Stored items
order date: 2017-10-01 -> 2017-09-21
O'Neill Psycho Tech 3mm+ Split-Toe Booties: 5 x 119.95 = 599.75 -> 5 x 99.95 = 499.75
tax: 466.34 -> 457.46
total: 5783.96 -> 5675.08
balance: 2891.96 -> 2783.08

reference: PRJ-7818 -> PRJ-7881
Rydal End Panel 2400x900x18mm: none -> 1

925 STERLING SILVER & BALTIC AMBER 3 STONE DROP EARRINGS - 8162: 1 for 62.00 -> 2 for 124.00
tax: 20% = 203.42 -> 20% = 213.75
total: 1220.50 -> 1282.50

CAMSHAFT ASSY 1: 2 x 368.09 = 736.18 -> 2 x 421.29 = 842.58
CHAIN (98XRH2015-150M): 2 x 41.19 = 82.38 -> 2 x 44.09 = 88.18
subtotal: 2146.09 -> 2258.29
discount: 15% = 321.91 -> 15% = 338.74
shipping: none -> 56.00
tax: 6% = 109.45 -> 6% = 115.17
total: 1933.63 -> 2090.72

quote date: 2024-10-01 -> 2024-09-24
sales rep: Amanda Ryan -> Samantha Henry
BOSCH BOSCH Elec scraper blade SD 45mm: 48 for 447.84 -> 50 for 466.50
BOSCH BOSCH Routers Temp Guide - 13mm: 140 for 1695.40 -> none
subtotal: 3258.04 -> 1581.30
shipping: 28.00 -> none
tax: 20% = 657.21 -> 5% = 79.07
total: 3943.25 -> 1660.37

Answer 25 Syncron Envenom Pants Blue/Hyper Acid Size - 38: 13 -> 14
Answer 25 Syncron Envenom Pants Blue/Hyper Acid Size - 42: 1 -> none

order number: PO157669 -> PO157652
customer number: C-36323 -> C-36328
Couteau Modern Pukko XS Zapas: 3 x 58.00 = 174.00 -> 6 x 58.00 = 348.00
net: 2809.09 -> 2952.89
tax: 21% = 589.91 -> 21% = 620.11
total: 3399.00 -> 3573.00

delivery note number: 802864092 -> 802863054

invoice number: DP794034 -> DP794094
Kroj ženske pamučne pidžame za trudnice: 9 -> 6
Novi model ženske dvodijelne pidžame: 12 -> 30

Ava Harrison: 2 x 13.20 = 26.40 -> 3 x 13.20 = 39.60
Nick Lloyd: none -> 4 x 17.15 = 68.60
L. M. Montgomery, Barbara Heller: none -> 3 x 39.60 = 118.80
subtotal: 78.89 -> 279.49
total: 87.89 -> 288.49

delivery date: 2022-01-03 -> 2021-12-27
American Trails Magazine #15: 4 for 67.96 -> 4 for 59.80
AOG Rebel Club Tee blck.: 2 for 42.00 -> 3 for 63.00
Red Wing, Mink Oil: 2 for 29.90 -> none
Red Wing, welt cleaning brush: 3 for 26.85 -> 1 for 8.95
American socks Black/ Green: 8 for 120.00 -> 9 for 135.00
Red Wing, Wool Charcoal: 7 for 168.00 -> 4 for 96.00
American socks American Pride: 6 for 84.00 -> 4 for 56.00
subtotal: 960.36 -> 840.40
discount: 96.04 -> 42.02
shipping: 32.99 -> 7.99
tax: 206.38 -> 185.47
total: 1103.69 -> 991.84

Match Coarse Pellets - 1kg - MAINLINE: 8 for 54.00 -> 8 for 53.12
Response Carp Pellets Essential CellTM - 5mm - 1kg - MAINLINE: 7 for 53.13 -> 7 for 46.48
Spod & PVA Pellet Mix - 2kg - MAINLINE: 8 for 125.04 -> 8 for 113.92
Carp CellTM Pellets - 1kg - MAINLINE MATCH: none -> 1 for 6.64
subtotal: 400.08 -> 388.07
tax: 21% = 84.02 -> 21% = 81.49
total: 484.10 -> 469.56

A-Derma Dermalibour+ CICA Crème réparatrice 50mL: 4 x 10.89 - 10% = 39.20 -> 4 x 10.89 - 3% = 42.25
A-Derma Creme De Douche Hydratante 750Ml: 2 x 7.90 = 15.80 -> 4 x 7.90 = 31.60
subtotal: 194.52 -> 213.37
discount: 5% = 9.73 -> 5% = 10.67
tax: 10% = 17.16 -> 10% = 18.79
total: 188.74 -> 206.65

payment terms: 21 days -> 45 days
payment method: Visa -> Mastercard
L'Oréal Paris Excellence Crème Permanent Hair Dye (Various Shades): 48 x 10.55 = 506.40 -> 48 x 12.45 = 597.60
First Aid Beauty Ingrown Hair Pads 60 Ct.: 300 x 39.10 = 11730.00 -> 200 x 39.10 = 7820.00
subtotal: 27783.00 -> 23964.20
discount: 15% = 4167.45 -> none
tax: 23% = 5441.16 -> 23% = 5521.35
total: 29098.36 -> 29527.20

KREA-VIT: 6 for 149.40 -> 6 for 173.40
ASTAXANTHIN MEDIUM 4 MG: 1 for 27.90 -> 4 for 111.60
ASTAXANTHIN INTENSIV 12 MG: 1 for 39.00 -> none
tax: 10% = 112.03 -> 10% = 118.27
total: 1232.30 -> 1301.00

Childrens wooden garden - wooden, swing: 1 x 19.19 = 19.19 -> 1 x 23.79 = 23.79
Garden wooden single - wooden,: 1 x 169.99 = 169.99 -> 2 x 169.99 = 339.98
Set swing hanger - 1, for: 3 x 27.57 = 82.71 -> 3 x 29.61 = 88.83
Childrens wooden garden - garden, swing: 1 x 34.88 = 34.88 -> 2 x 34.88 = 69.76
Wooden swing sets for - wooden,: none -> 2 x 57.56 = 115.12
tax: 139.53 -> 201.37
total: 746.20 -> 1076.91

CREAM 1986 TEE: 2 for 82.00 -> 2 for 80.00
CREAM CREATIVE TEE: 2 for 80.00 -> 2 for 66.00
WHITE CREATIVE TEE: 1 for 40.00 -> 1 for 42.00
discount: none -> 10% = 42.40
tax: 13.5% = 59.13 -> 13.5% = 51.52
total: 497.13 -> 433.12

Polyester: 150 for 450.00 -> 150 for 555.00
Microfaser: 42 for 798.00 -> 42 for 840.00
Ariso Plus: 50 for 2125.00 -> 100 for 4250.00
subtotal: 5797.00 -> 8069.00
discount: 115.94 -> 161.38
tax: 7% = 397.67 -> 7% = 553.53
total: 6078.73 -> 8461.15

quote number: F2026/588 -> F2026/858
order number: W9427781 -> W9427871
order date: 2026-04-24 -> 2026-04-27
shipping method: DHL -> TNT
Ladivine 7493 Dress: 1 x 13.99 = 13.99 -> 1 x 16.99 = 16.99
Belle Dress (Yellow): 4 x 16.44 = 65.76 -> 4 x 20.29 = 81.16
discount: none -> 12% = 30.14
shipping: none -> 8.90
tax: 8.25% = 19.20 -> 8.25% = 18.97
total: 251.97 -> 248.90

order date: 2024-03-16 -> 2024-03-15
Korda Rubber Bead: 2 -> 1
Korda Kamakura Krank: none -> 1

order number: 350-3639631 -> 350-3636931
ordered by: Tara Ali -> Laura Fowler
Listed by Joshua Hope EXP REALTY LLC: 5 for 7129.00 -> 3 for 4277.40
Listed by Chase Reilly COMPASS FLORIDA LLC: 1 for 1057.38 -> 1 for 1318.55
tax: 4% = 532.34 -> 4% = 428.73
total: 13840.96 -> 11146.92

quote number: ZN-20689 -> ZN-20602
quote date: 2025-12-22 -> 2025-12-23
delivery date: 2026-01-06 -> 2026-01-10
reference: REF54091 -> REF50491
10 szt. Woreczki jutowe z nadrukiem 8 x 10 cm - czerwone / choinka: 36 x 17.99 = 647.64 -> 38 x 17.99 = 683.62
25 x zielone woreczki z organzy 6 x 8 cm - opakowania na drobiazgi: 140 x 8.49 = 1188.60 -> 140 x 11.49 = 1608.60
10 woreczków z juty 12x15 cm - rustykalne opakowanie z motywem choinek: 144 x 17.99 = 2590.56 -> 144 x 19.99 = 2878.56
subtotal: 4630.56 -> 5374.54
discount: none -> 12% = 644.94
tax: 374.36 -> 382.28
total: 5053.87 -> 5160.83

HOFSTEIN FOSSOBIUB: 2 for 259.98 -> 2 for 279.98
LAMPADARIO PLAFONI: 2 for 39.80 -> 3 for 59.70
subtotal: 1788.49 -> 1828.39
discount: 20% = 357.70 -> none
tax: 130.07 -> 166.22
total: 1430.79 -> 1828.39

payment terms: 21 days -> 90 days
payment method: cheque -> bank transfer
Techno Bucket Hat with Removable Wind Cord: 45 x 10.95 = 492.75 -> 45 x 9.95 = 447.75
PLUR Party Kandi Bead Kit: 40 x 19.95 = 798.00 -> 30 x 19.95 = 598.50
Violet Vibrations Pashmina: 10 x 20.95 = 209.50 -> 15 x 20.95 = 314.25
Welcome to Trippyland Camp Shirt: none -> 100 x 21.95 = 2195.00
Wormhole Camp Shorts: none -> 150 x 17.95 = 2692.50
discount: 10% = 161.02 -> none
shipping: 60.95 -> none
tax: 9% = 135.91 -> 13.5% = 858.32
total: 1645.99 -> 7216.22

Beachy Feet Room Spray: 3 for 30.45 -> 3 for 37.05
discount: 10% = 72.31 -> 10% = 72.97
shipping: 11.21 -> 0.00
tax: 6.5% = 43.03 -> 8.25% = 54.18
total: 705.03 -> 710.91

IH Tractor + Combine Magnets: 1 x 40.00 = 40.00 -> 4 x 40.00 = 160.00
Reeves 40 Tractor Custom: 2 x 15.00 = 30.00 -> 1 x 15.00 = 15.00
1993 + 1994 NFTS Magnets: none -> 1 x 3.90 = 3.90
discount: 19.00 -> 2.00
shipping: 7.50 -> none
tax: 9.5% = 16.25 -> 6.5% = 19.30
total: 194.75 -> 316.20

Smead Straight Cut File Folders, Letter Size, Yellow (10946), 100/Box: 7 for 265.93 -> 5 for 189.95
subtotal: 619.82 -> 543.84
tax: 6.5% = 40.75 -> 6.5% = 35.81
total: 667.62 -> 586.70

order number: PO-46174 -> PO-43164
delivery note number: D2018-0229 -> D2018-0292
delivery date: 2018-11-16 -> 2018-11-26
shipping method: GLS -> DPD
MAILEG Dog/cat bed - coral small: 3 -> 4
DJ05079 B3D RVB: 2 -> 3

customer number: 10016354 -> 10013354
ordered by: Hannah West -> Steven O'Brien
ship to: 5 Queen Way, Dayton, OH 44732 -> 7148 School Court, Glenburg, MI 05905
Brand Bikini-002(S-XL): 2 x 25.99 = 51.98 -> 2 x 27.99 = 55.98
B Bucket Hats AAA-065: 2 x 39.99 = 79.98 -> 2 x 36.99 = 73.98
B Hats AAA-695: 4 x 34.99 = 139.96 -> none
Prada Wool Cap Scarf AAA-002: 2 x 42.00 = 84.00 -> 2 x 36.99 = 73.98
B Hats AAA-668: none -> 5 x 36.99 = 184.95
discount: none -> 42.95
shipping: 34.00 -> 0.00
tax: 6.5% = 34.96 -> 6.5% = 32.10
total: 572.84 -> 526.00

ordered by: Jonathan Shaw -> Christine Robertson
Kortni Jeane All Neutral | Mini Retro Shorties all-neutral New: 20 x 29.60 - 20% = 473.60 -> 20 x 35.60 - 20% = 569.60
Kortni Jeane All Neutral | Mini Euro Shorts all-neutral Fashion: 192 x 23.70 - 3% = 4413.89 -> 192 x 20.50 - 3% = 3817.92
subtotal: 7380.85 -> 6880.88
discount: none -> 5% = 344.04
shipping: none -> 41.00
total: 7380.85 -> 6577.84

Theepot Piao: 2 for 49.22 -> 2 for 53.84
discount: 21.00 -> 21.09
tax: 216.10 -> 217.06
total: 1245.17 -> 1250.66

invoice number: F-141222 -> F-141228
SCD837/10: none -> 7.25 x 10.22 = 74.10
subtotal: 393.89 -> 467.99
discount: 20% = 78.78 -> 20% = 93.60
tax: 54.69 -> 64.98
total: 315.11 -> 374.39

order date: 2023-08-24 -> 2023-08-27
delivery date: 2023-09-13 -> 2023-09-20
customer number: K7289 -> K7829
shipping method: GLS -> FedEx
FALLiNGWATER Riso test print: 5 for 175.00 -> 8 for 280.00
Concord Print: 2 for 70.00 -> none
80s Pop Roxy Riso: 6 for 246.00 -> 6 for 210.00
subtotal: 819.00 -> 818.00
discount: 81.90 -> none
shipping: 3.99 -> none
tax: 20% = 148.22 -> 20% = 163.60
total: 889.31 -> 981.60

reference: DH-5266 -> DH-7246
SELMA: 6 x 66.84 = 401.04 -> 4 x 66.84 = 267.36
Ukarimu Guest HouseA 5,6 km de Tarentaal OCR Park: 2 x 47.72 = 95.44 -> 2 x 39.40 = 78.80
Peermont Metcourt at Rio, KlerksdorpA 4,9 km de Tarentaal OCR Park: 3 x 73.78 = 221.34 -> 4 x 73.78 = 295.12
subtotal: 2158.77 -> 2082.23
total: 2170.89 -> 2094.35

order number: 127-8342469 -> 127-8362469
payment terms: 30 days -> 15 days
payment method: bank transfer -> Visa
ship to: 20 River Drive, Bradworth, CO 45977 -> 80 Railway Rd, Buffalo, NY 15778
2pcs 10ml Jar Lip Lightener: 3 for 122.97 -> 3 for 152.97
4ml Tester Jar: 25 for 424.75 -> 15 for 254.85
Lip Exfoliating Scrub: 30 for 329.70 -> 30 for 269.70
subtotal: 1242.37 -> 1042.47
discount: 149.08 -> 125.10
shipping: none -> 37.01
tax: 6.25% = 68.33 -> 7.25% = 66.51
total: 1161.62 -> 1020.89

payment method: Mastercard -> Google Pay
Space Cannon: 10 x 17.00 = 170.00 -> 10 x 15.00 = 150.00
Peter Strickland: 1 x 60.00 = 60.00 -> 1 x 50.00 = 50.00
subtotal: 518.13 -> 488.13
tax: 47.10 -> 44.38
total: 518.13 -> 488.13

▸ **What the exercise asks**
Work through the entries, filtering for the string "Size", and copy each line that holds it.

▸ **Expected answer**
Answer 25 Syncron Envenom Pants Blue/Hyper Acid Size - 38: 13 -> 14
Answer 25 Syncron Envenom Pants Blue/Hyper Acid Size - 42: 1 -> none
Smead Straight Cut File Folders, Letter Size, Yellow (10946), 100/Box: 7 for 265.93 -> 5 for 189.95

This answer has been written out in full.